Что же остается, кроме спора о наименовании? Свободная воля, собственно, присуща лишь Богу. Будь так, но ведь в этом смысле мы употребляем многие слова, например «мудрый», «хороший», «могущественный», «бессмертный». Однако если свобода утрачена из-за греха, то свободная воля — это уже пустые слова, подобно тому как утраченное здоровье для больного не здоровье? Я согласен, что слова здесь употребляются неправильно, но ты не должен этого приписывать мне, ведь и для грешника слово «свобода» не остается нелепым: подобно тому как и у свободнорожденного, попавшего на войне в плен, слово «свобода» остается по врожденному его свойству и остается надежда на возвращение прежней свободы. Наконец, существуют остатки прежней свободы, которые сохраняются у человека даже после совершения греха, и они не такое ничто, которого самого по себе мало для возвращения свободы; достаточно, если они хоть что-нибудь делают своими силами и выполняют с помощью благодати.
Утерянное здоровье ты считаешь смертью. У больного сохраняется какая-то природная сила, каким-то образом сопротивляющаяся болезни, и часто она одерживает победу без помощи врача.
Ты считаешь, что разум из-за греха полностью слеп; я же считаю, что у него воспалены глаза или что он окривел. Ведь не совсем слеп тот, кто не видит из-за того, что у него гноятся глаза, и не совсем мертв тот, кто борется с болезнью.

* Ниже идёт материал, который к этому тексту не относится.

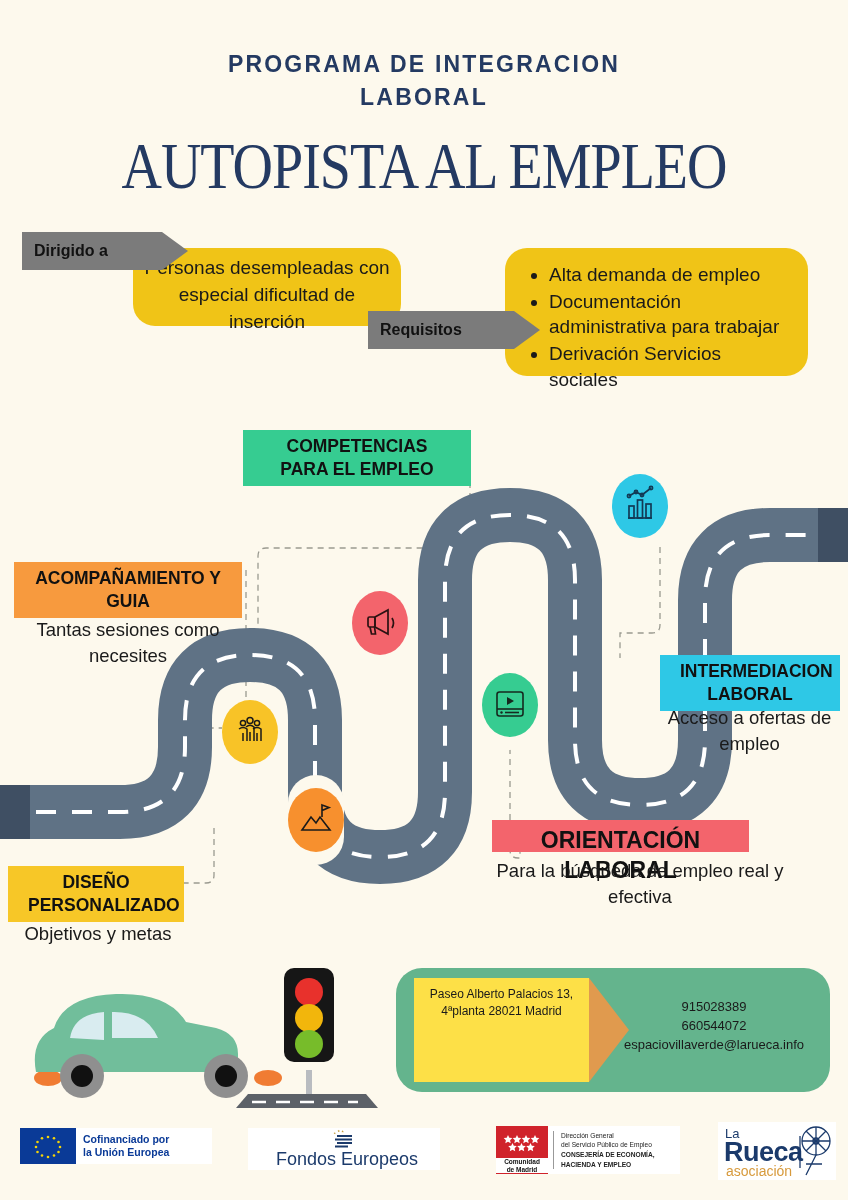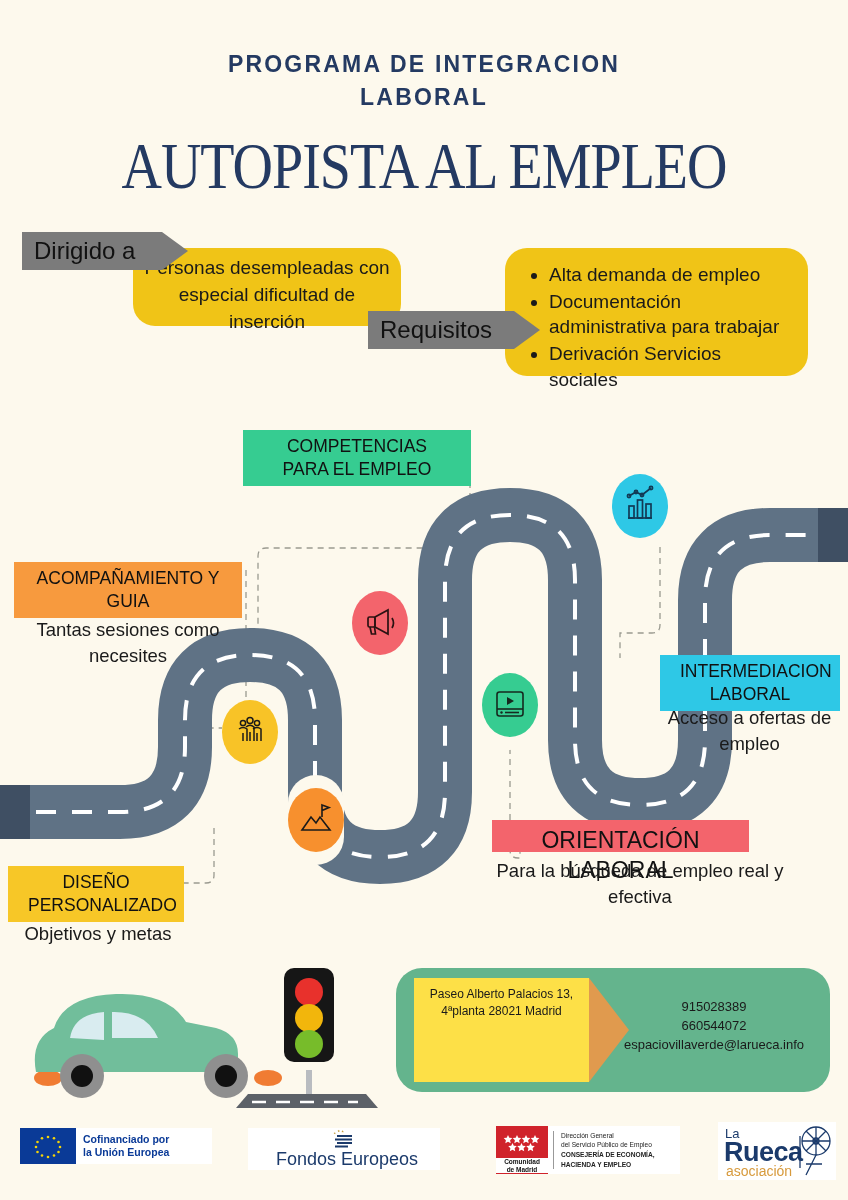--- a/index.html
+++ b/index.html
@@ -29,7 +29,7 @@
   
   .tag{
     position:absolute;background:#7b7b7b;color:#111;
-    font-weight:normal;font-size:24px;display:flex;align-items:center;
+    font-weight:bold;font-size:16px;display:flex;align-items:center;
     padding-left:12px;box-sizing:border-box;
   }
   .tag .arrowhead{

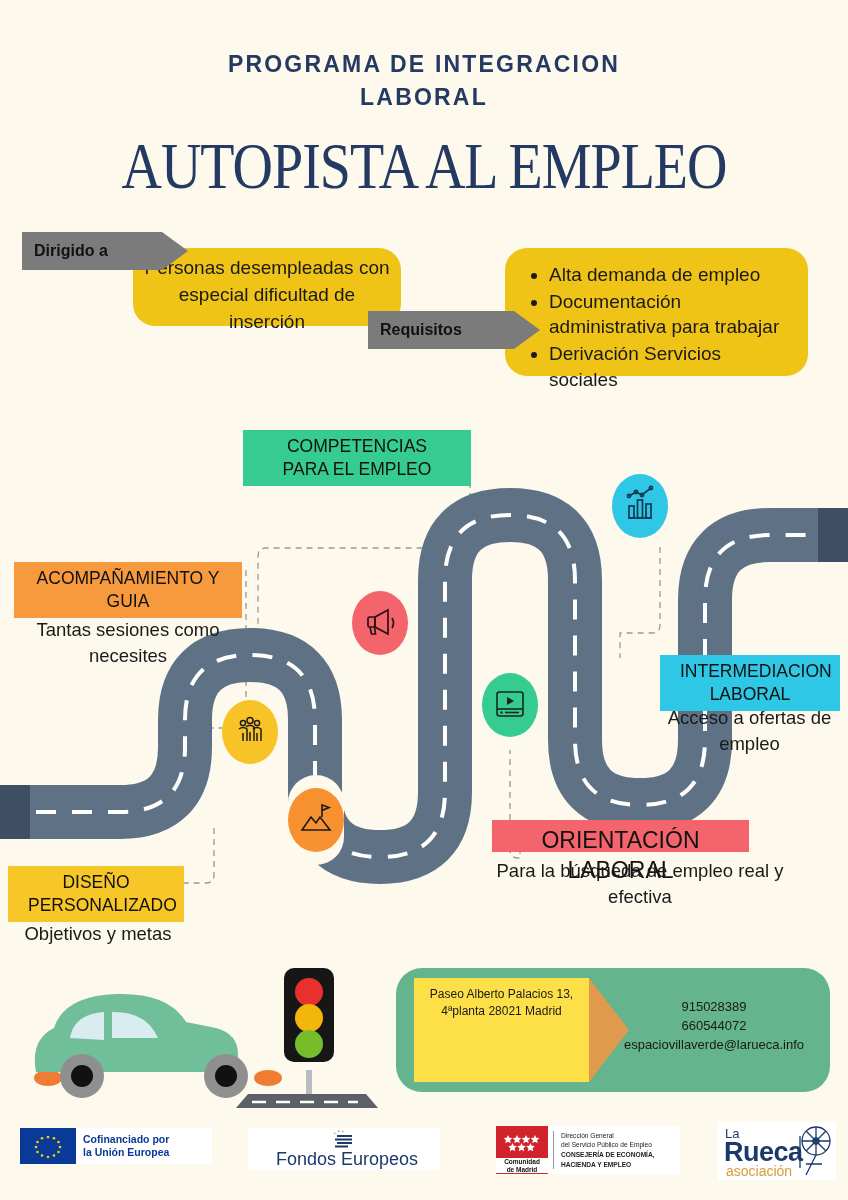--- a/index.html
+++ b/index.html
@@ -56,7 +56,7 @@
 
   
   .steplabel{
-    position:absolute;color:#111;font-weight:normal;font-size:17.5px;
+    position:absolute;color:#111;font-weight:bold;font-size:17.5px;
     line-height:1.3;box-sizing:border-box;padding:5px 20px;
     z-index:5;
   }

Если тебе угодно, зови подходящего собутыльника-софиста и предлагай ему пример с камнем, который по природной силе летит вниз, а вверх — только при помощи резкого толчка. Спроси, наделит ли он камень свободной полей. Может быть, он не удержится от смеха и ответит, что тот и есть на самом дело камень[1617], кто задает такие вопросы. Ведь камень, как и все тяжелое, лишенное рассудка, не имеет ничего, кроме одного лишь естественного напора, а свободная воля от сотворения своего была способна поворачиваться в обо стороны.
Ты скажешь, что мы говорим об испорченной воле. Предположим, что так. Если бы при обсуждении ты еще и помнил, какой она была сотворена и что смысл наименования остается, хотя отчасти он и утрачен. После первородного греха, но больше — после личного греха и свобода утрачена не полностью, и нот абсолютного рабства. Появилась слабость зрения, но не слепота; появилась хромота, но не погибель; нанесена рана, но смерть не наступила; приблизилась болезнь, но не гибель. Ведь остается какая-то искорка разума, остается какая-то тяга воли к добродетели, пусть и недейственная. Но она — ничто не из-за того, что ее самой по себе недостаточно для возвращения прежней свободы, а из-за того, что, раненая и истощенная, она не в состоянии сделать того, что могла; однако же она обращает все остатки своих сил к ободряющей благодати! Если только ты случайно не считаешь, что у мальчика нет сил, так как он одни не в состоянии сдвинуть воз и делает это, опираясь на более крепкого человека. Поэтому побереги этот пример с камнем для каменной головы и не приводи здесь таких смехотворных сравнений: «никто» — это «всё» и «ничто» значит «всё». Что если этот софист — скотист? Разве не заткнет он тебе сразу рот?! Разве что ты назовешь неудачным, если он на твои вопросы ответит тебе удачно! Наконец, что касается выражения «свободная воля», то, возможно, Фома согласился бы с тем, чтобы свободную волю после греха называть собственно не так, но он не станет говорить, что она — ничто, или что она ничего не делает с делающей благодатью.